*WORK INSTRUCTIONS*
What you hand back must match the records word for word, with no pictures.

*STORED DATA*
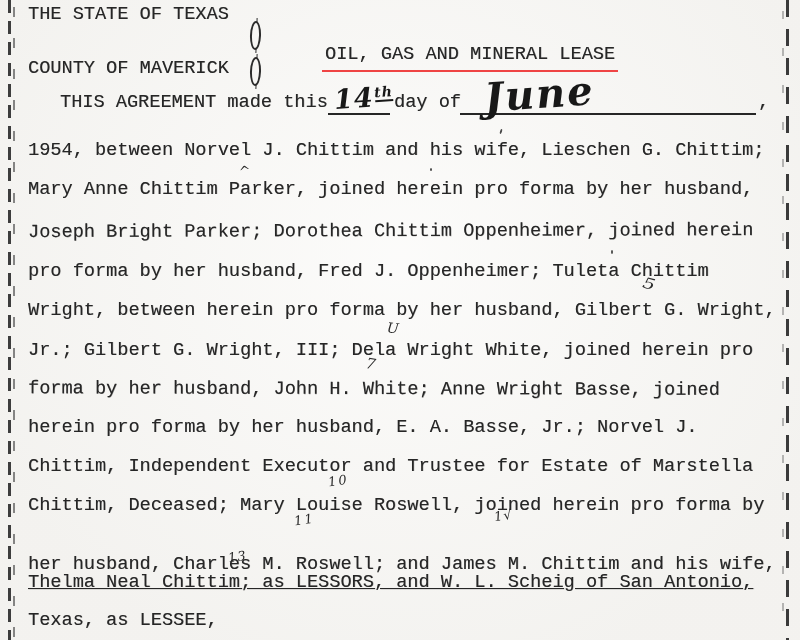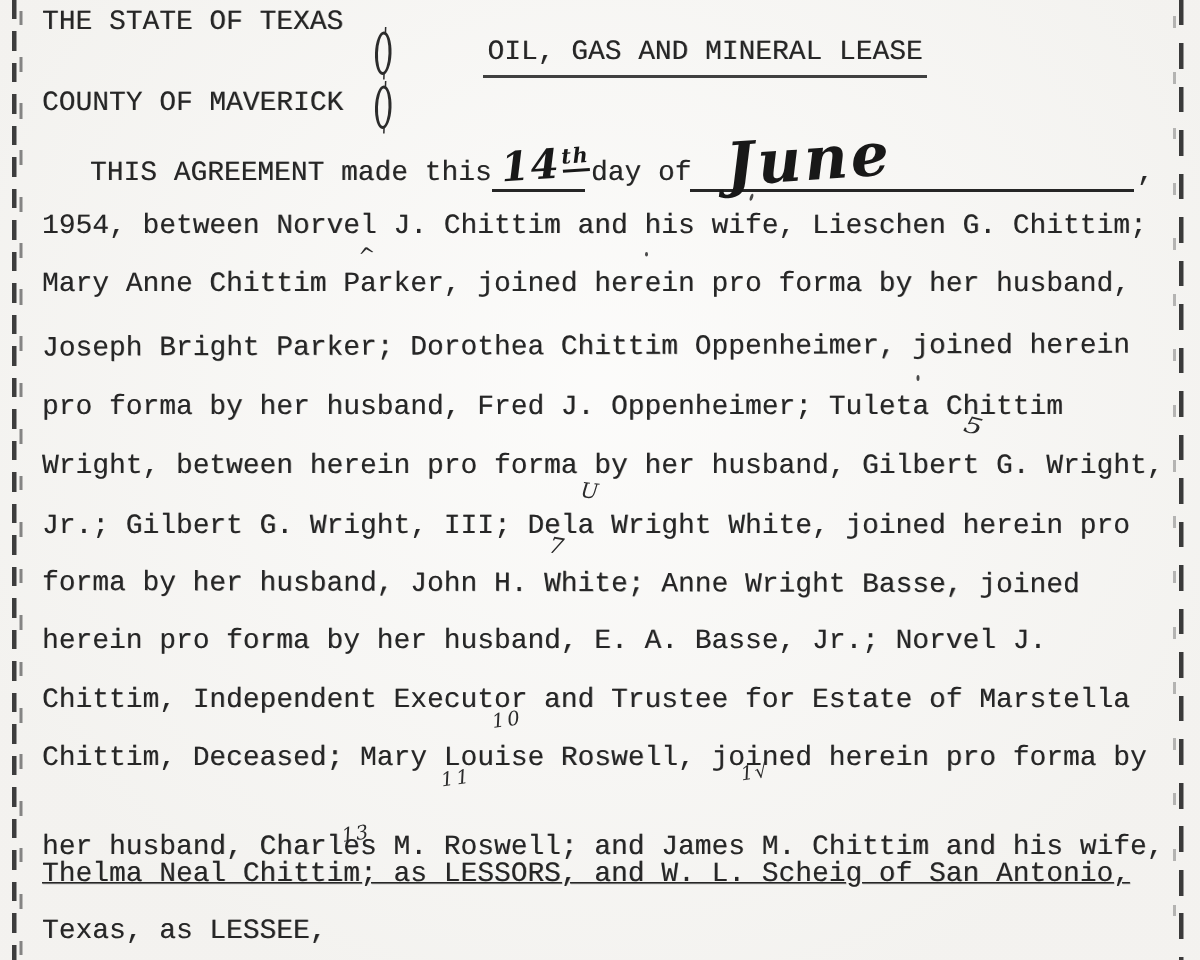--- a/index.html
+++ b/index.html
@@ -27,40 +27,40 @@
     background:repeating-linear-gradient(to bottom,transparent 0 11px,#666 11px 19px,transparent 19px 37px);}
 
   
   .tline{
     position:absolute;left:28px;white-space:pre;
     font-size:18.6px;line-height:22px;color:#262626;
     text-shadow:0.4px 0.3px 0 rgba(40,40,40,0.45);
   }
   .hdr{left:28px;}
   .title{
-    left:322px;top:24px;
-    border-bottom:2px solid #404040;padding:0 3px 4px 3px;
+    left:322px;top:44px;
+    border-bottom:2px solid #ef4444;padding:0 3px 4px 3px;
   }
 
   
   .lens{
     position:absolute;width:7px;height:25px;
     border:2px solid #2c2c2c;border-radius:50%;
     transform:rotate(2deg);
   }
   .lens::before,.lens::after{
     content:"";position:absolute;left:50%;width:1.5px;height:5px;background:#2c2c2c;
   }
   .lens::before{top:-5px;}
   .lens::after{bottom:-5px;}
   .lens-1{left:250px;top:21px;}
   .lens-2{left:250px;top:57px;}
 
   
-  .agreement{position:absolute;left:0;top:96px;width:800px;height:36px;}
+  .agreement{position:absolute;left:0;top:83px;width:800px;height:36px;}
   .agreement .mono{
     position:absolute;bottom:6px;white-space:pre;
     font-size:18.6px;color:#262626;text-shadow:0.4px 0.3px 0 rgba(40,40,40,0.45);
   }
   .ag-prefix{left:60px;}
   .ag-dayof{left:394px;}
   .ag-comma{left:758px;}
   .blank{position:absolute;bottom:4px;border-bottom:2.5px solid #262626;}
   .blank-day{left:328px;width:62px;height:30px;}
   .blank-month{left:460px;width:296px;height:30px;}

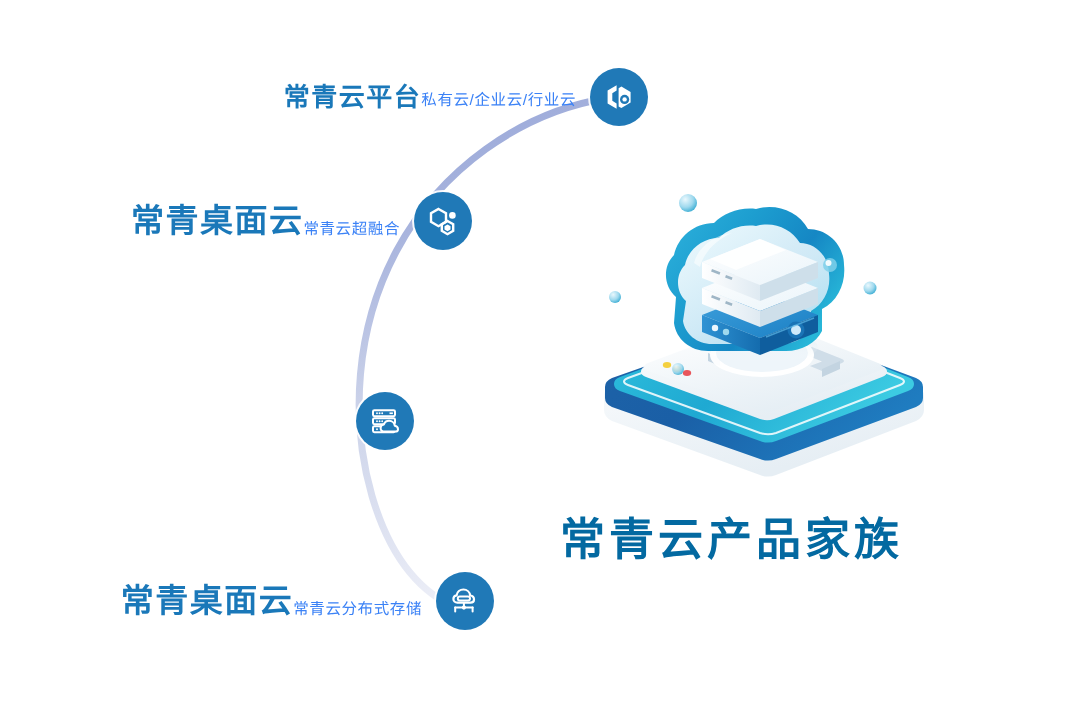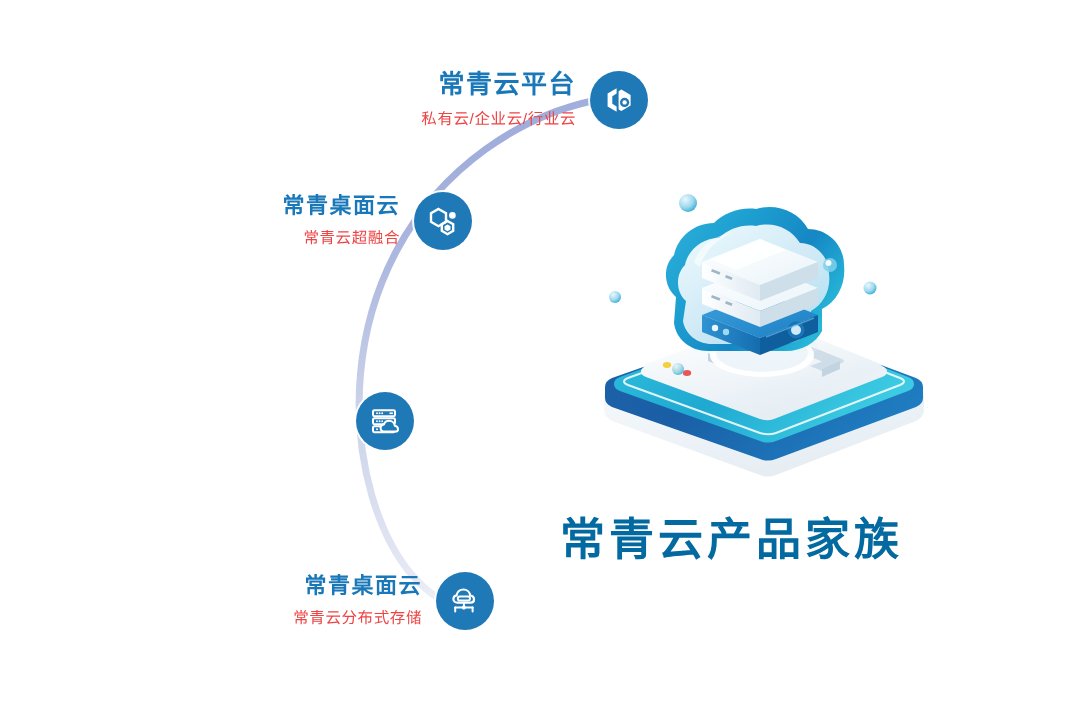--- a/index.html
+++ b/index.html
@@ -29,35 +29,35 @@
 
   
   .node {
     position: absolute;
     display: flex;
     align-items: center;
     justify-content: flex-end;
   }
   .node-text {
     display: flex;
-    flex-direction: column;
+    flex-direction: row;
     align-items: flex-end;
     margin-right: 14px;
     white-space: nowrap;
   }
   .node-title {
-    font-size: 22px;
+    font-size: 33px;
     font-weight: bold;
     color: #1a78b9;
     letter-spacing: 1.5px;
     line-height: 1.25;
   }
   .node-sub {
     font-size: 15.5px;
-    color: #ef4444;
+    color: #3b82f6;
     letter-spacing: 0.6px;
     line-height: 1.6;
     margin-top: 6px;
   }
   .node-icon {
     width: 58px;
     height: 58px;
     border-radius: 50%;
     background: #2079b7;
     display: flex;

*RESULT FOR THIS TASK*
--- a/index.html
+++ b/index.html
@@ -27,40 +27,40 @@
     background:repeating-linear-gradient(to bottom,transparent 0 11px,#666 11px 19px,transparent 19px 37px);}
 
   
   .tline{
     position:absolute;left:28px;white-space:pre;
     font-size:18.6px;line-height:22px;color:#262626;
     text-shadow:0.4px 0.3px 0 rgba(40,40,40,0.45);
   }
   .hdr{left:28px;}
   .title{
-    left:322px;top:24px;
-    border-bottom:2px solid #404040;padding:0 3px 4px 3px;
+    left:322px;top:44px;
+    border-bottom:2px solid #ef4444;padding:0 3px 4px 3px;
   }
 
   
   .lens{
     position:absolute;width:7px;height:25px;
     border:2px solid #2c2c2c;border-radius:50%;
     transform:rotate(2deg);
   }
   .lens::before,.lens::after{
     content:"";position:absolute;left:50%;width:1.5px;height:5px;background:#2c2c2c;
   }
   .lens::before{top:-5px;}
   .lens::after{bottom:-5px;}
   .lens-1{left:250px;top:21px;}
   .lens-2{left:250px;top:57px;}
 
   
-  .agreement{position:absolute;left:0;top:96px;width:800px;height:36px;}
+  .agreement{position:absolute;left:0;top:83px;width:800px;height:36px;}
   .agreement .mono{
     position:absolute;bottom:6px;white-space:pre;
     font-size:18.6px;color:#262626;text-shadow:0.4px 0.3px 0 rgba(40,40,40,0.45);
   }
   .ag-prefix{left:60px;}
   .ag-dayof{left:394px;}
   .ag-comma{left:758px;}
   .blank{position:absolute;bottom:4px;border-bottom:2.5px solid #262626;}
   .blank-day{left:328px;width:62px;height:30px;}
   .blank-month{left:460px;width:296px;height:30px;}

--- a/index.html
+++ b/index.html
@@ -29,35 +29,35 @@
 
   
   .node {
     position: absolute;
     display: flex;
     align-items: center;
     justify-content: flex-end;
   }
   .node-text {
     display: flex;
-    flex-direction: column;
+    flex-direction: row;
     align-items: flex-end;
     margin-right: 14px;
     white-space: nowrap;
   }
   .node-title {
-    font-size: 22px;
+    font-size: 33px;
     font-weight: bold;
     color: #1a78b9;
     letter-spacing: 1.5px;
     line-height: 1.25;
   }
   .node-sub {
     font-size: 15.5px;
-    color: #ef4444;
+    color: #3b82f6;
     letter-spacing: 0.6px;
     line-height: 1.6;
     margin-top: 6px;
   }
   .node-icon {
     width: 58px;
     height: 58px;
     border-radius: 50%;
     background: #2079b7;
     display: flex;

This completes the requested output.